- _MATERIAL PROVIDED_:
= Beginning of Section =

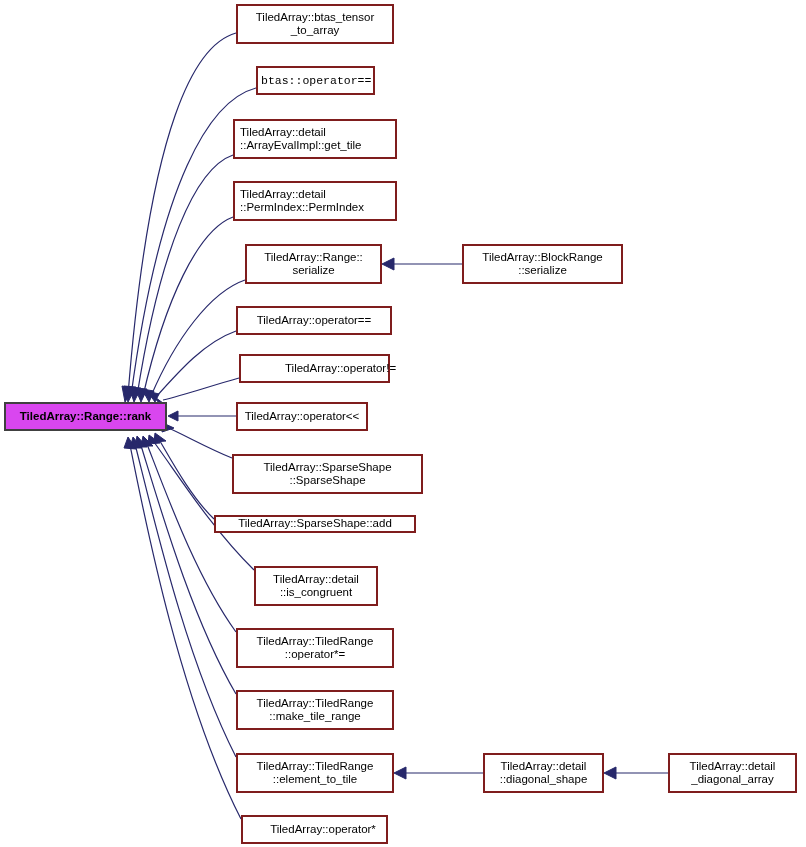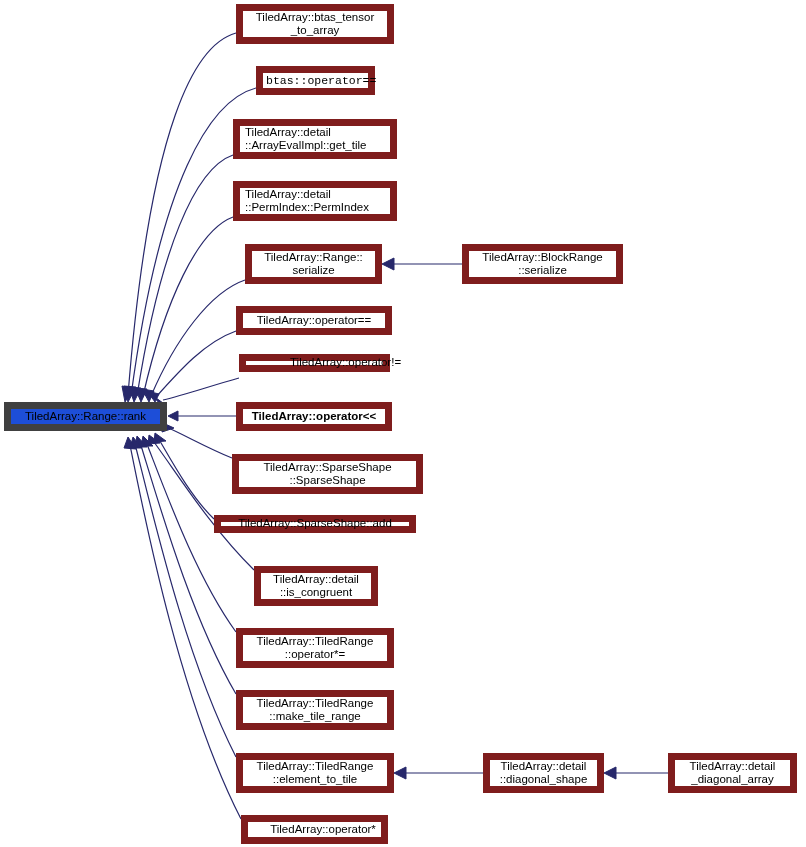--- a/index.html
+++ b/index.html
@@ -26,7 +26,7 @@
   .node-box {
     position: absolute;
     box-sizing: border-box;
-    border: 7px solid #7f1d1d;
+    border: 2px solid #7f1d1d;
     background: #ffffff;
     display: flex;
     align-items: center;

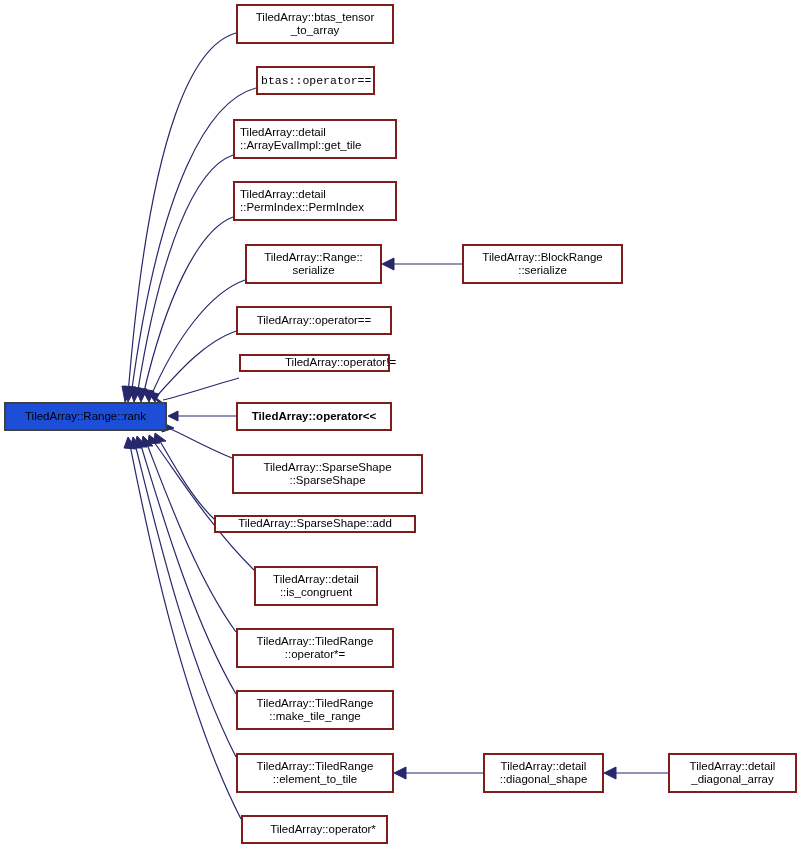--- a/index.html
+++ b/index.html
@@ -106,7 +106,7 @@
       <div class="node-box" style="left: 245px; top: 244px; width: 137px; height: 40px;"><span class="node-label">TiledArray::Range::
 serialize</span></div>
       <div class="node-box" style="left: 236px; top: 306px; width: 156px; height: 29px;"><span class="node-label">TiledArray::operator==</span></div>
-      <div class="node-box" style="left: 239px; top: 354px; width: 151px; height: 18px; padding-left: 44px;"><span class="node-label">TiledArray::operator!=</span></div>
+      <div class="node-box" style="left: 239px; top: 354px; width: 151px; height: 29px; padding-left: 44px;"><span class="node-label">TiledArray::operator!=</span></div>
       <div class="node-box" style="left: 236px; top: 402px; width: 156px; height: 29px; font-weight: bold;"><span class="node-label">TiledArray::operator&lt;&lt;</span></div>
       <div class="node-box" style="left: 232px; top: 454px; width: 191px; height: 40px;"><span class="node-label">TiledArray::SparseShape
 ::SparseShape</span></div>

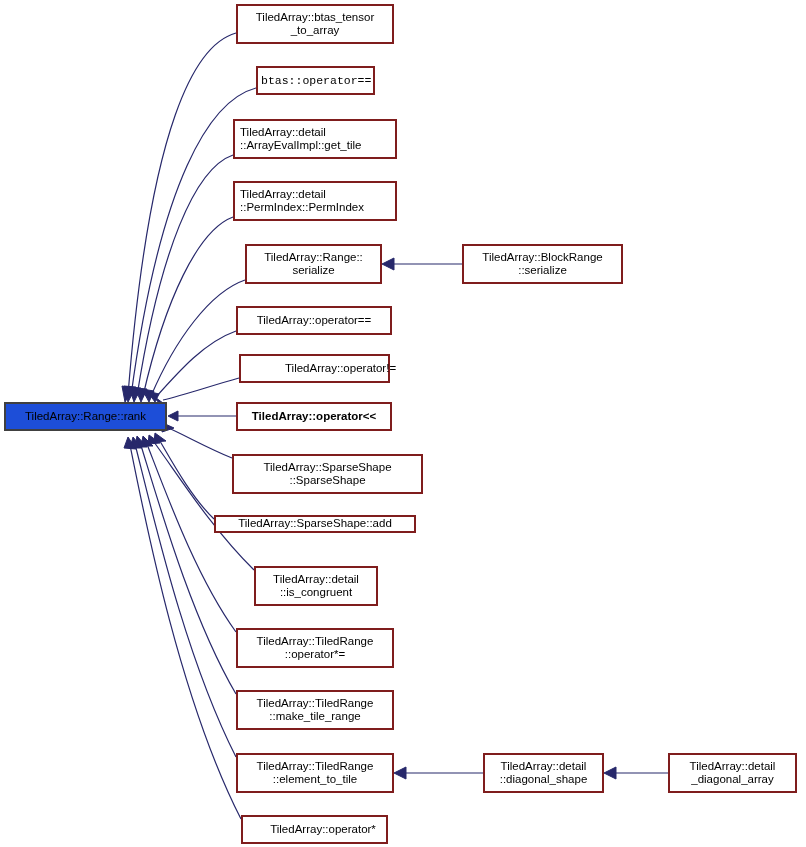--- a/index.html
+++ b/index.html
@@ -39,8 +39,9 @@
     padding: 0 3px;
   }
   .node-box.highlight {
-    background: #1d4ed8;
+    background: #d946ef;
     border-color: #404040;
+    font-weight: bold;
   }
   .node-box.leftalign {
     justify-content: flex-start;

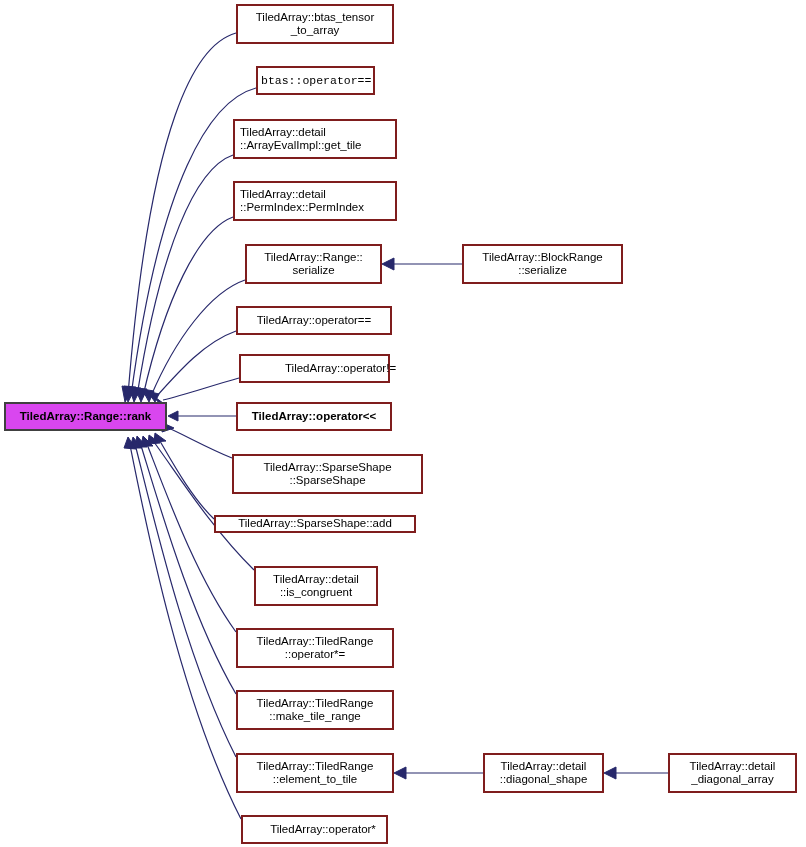--- a/index.html
+++ b/index.html
@@ -108,7 +108,7 @@
 serialize</span></div>
       <div class="node-box" style="left: 236px; top: 306px; width: 156px; height: 29px;"><span class="node-label">TiledArray::operator==</span></div>
       <div class="node-box" style="left: 239px; top: 354px; width: 151px; height: 29px; padding-left: 44px;"><span class="node-label">TiledArray::operator!=</span></div>
-      <div class="node-box" style="left: 236px; top: 402px; width: 156px; height: 29px; font-weight: bold;"><span class="node-label">TiledArray::operator&lt;&lt;</span></div>
+      <div class="node-box" style="left: 236px; top: 402px; width: 132px; height: 29px;"><span class="node-label">TiledArray::operator&lt;&lt;</span></div>
       <div class="node-box" style="left: 232px; top: 454px; width: 191px; height: 40px;"><span class="node-label">TiledArray::SparseShape
 ::SparseShape</span></div>
       <div class="node-box" style="left: 214px; top: 515px; width: 202px; height: 18px;"><span class="node-label">TiledArray::SparseShape::add</span></div>

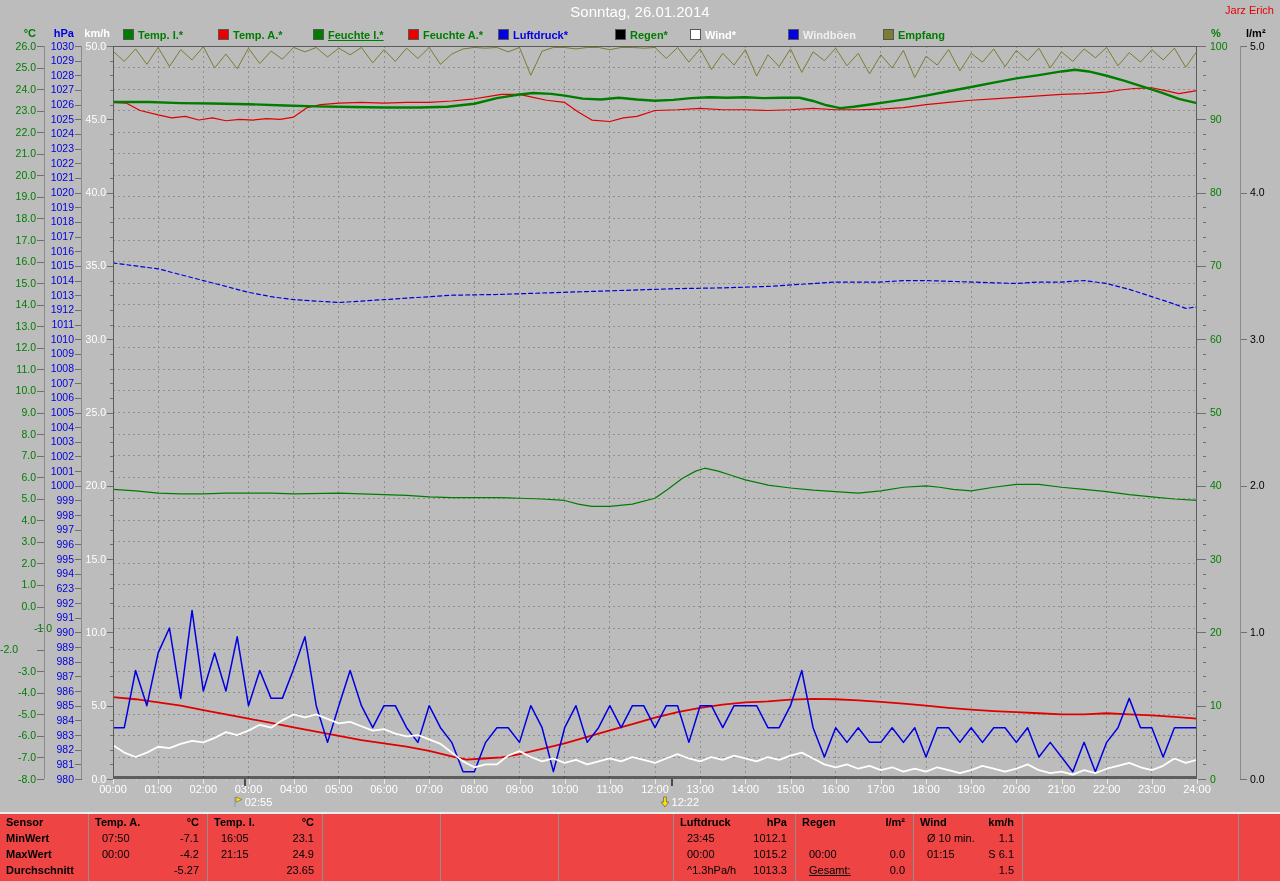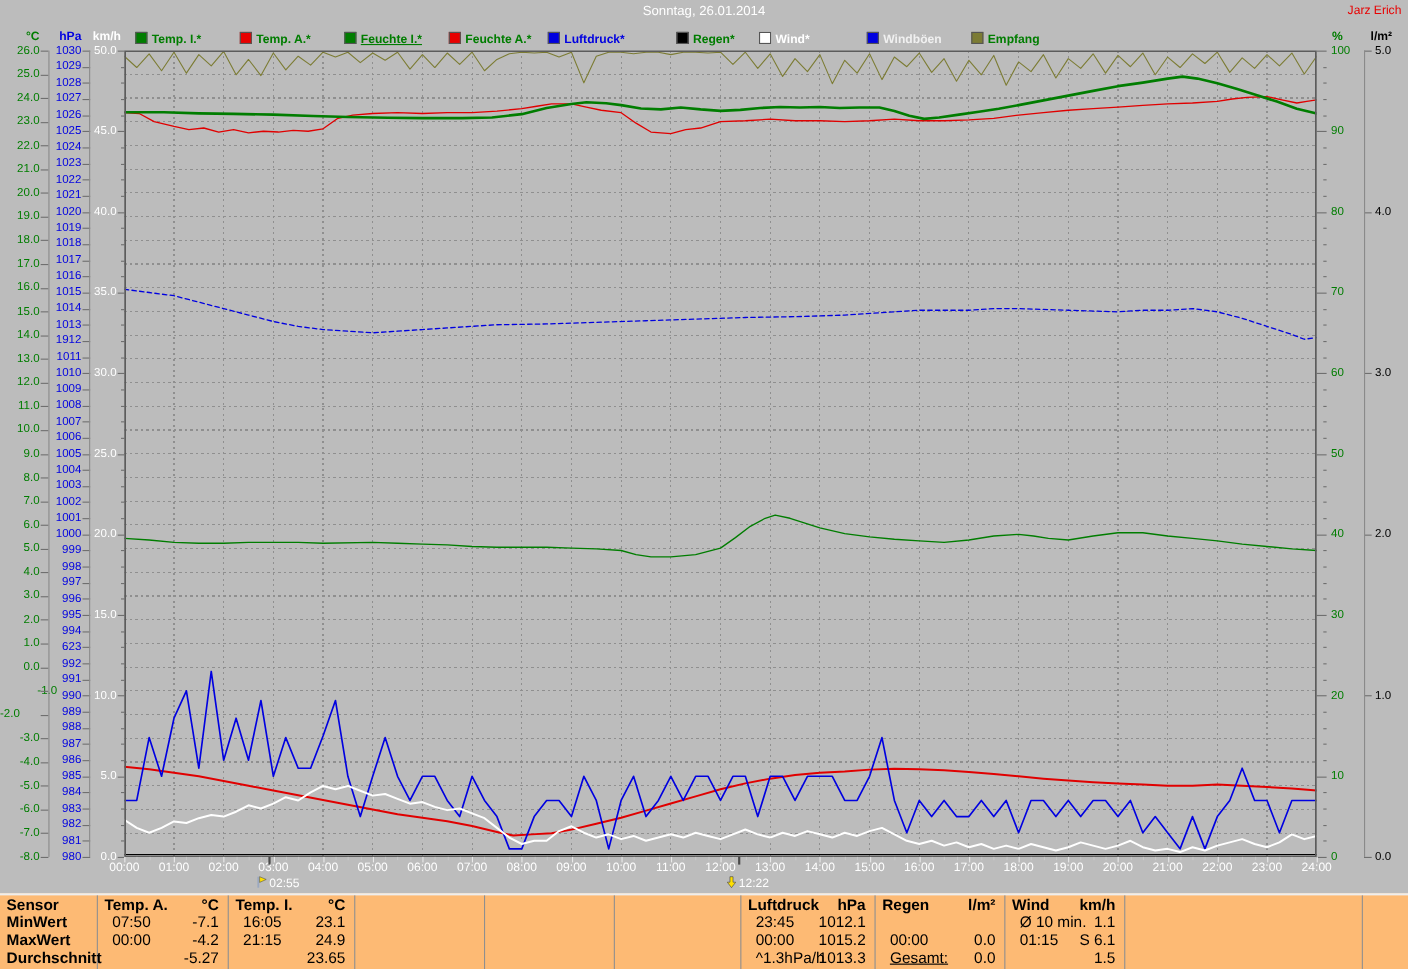--- a/index.html
+++ b/index.html
@@ -9,7 +9,7 @@
     -webkit-font-smoothing:none;
   }
   .title{position:absolute;top:3px;left:0;width:100%;text-align:center;
-    color:#ffffff;font-size:12px;white-space:nowrap;}
+    color:#ffffff;font-size:15px;white-space:nowrap;}
   .station{position:absolute;top:4px;right:6px;color:#e80000;font-size:11px;white-space:nowrap;}
   .legend-item{position:absolute;top:29px;height:12px;white-space:nowrap;font-size:11px;font-weight:bold;}
   .legend-sq{display:inline-block;width:9px;height:9px;border:1px solid #555;vertical-align:-1px;margin-right:4px;}

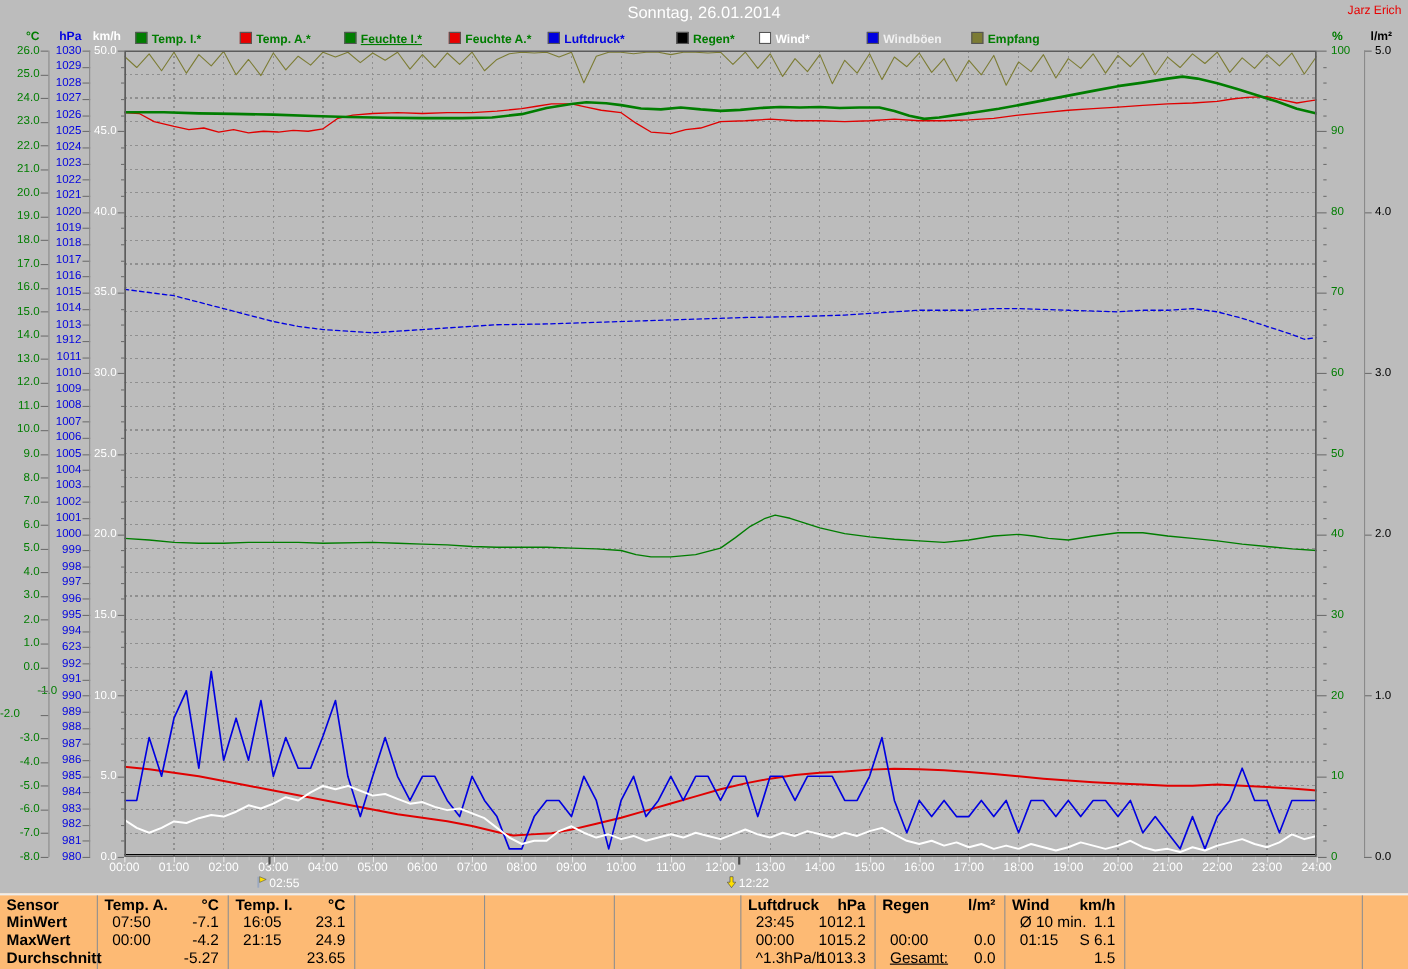--- a/index.html
+++ b/index.html
@@ -23,8 +23,8 @@
   .mtick{position:absolute;top:779px;width:2px;height:7px;background:#4a4a4a;}
   .marker{position:absolute;top:796px;height:14px;color:#ffffff;font-size:11px;white-space:nowrap;}
   .marker svg{vertical-align:-2px;margin-right:2px;}
-  .stats{position:absolute;left:0;top:812px;width:1280px;height:69px;background:#fdba74;
-    border-top:2px solid #eeeeee;box-sizing:border-box;font-size:14px;color:#000;}
+  .stats{position:absolute;left:0;top:812px;width:1280px;height:69px;background:#ef4444;
+    border-top:2px solid #eeeeee;box-sizing:border-box;font-size:11px;color:#000;}
   .stats .sep{position:absolute;top:0;width:1px;height:67px;background:#8f8f8f;}
   .cell{position:absolute;height:15px;line-height:15px;white-space:nowrap;}
   .bold{font-weight:bold;}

= End of Section =

Look through the data above and return each line where the string "flex" occurs.

     display: flex;
     justify-content: flex-start;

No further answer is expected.